From the line containing "- 14.12.2022 |" to the final line of the entries, every line is to be reproduced exactly; no other line belongs in the output.

:: EXCERPTED DATA ::

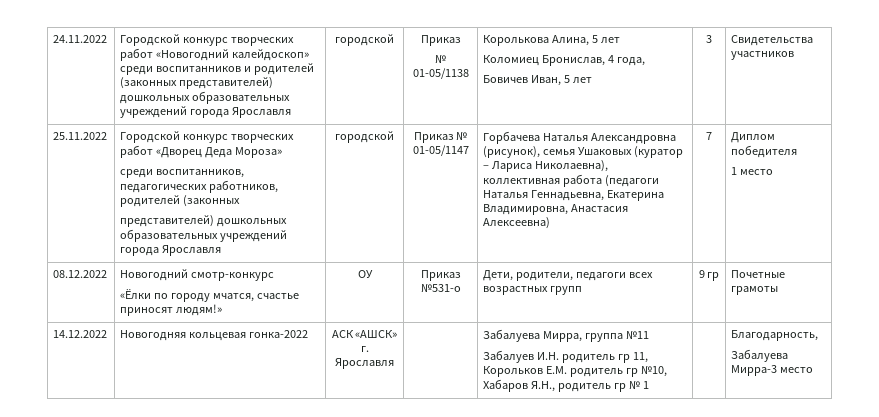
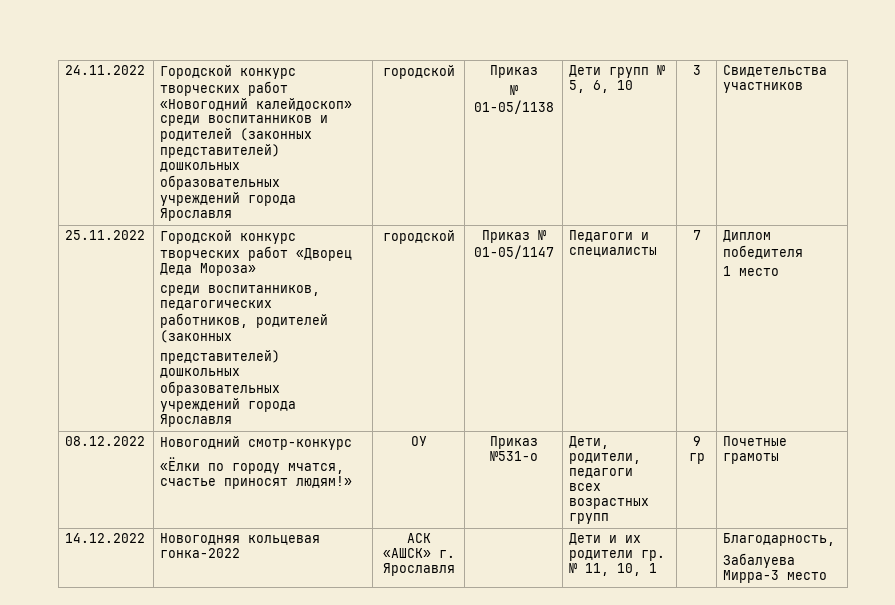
  24.11.2022 | Городской конкурс творческих работ «Новогодний калейдоскоп» среди воспитанников и родителей (законных представителей) дошкольных образовательных учреждений города Ярославля | городской | Приказ
- № 01-05/1138 | Королькова Алина, 5 лет
- Коломиец Бронислав, 4 года,
- Бовичев Иван, 5 лет | 3 | Свидетельства участников
+ № 01-05/1138 | Дети групп № 5, 6, 10 | 3 | Свидетельства участников
- Горбачева Наталья Александровна (рисунок), семья Ушаковых (куратор – Лариса Николаевна), коллективная работа (педагоги Наталья Геннадьевна, Екатерина Владимировна, Анастасия Алексеевна)
+ Педагоги и специалисты
- 14.12.2022 | Новогодняя кольцевая гонка-2022 | АСК «АШСК» г. Ярославля | | Забалуева Мирра, группа №11
- Забалуев И.Н. родитель гр 11, Корольков Е.М. родитель гр №10, Хабаров Я.Н., родитель гр № 1 | | Благодарность,
+ 14.12.2022 | Новогодняя кольцевая гонка-2022 | АСК «АШСК» г. Ярославля | | Дети и их родители гр. № 11, 10, 1 | | Благодарность,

:::

* ANSWER TO THIS PROBLEM:
- 14.12.2022 | Новогодняя кольцевая гонка-2022 | АСК «АШСК» г. Ярославля | | Забалуева Мирра, группа №11
- Забалуев И.Н. родитель гр 11, Корольков Е.М. родитель гр №10, Хабаров Я.Н., родитель гр № 1 | | Благодарность,
+ 14.12.2022 | Новогодняя кольцевая гонка-2022 | АСК «АШСК» г. Ярославля | | Дети и их родители гр. № 11, 10, 1 | | Благодарность,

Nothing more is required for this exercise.